[Exercise instructions]: Retype the records in full, and please keep the pictures out of the copy.

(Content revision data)
****************
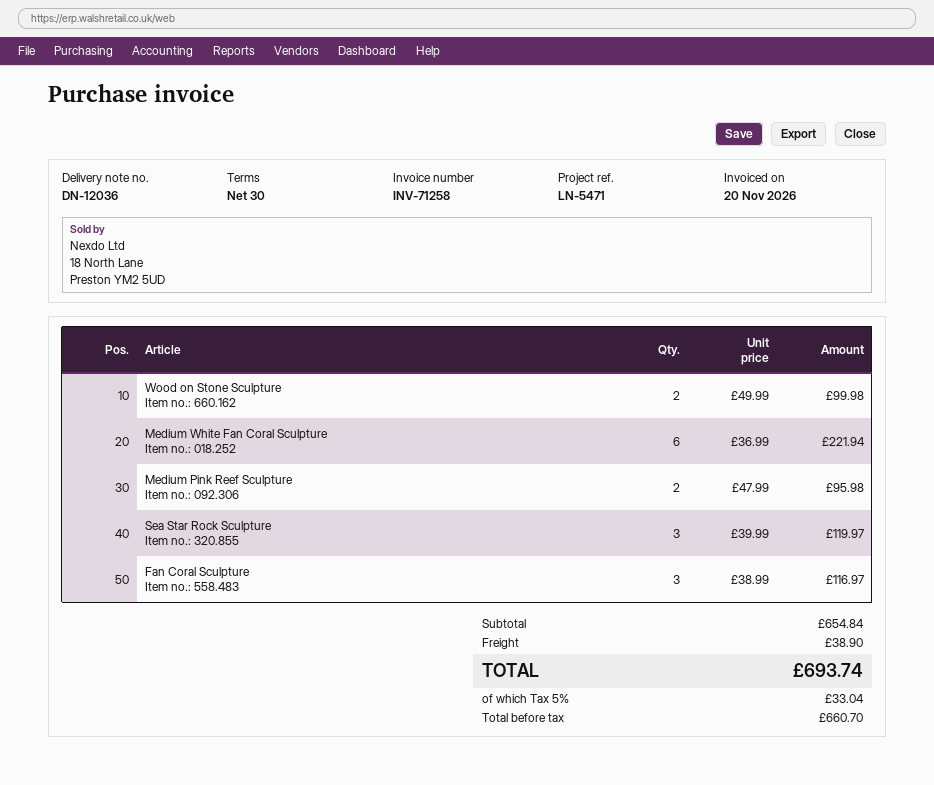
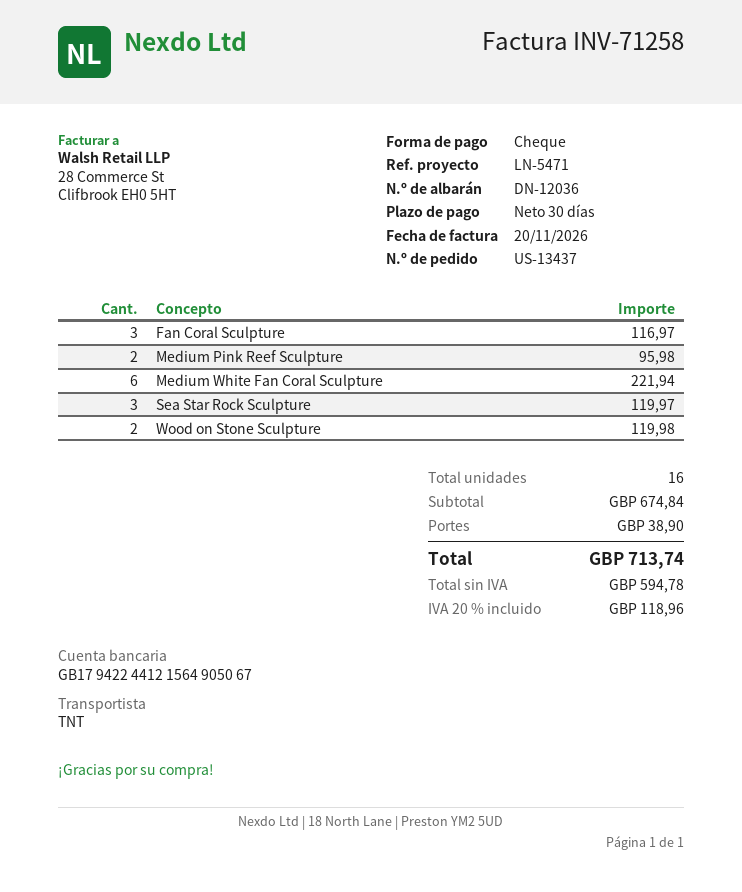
Wood on Stone Sculpture: 2 for 99.98 -> 2 for 119.98
subtotal: 654.84 -> 674.84
net: 660.70 -> 594.78
tax: 5% = 33.04 -> 20% = 118.96
total: 693.74 -> 713.74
****************
[The answer]:
Wood on Stone Sculpture: 2 for 99.98 -> 2 for 119.98
subtotal: 654.84 -> 674.84
net: 660.70 -> 594.78
tax: 5% = 33.04 -> 20% = 118.96
total: 693.74 -> 713.74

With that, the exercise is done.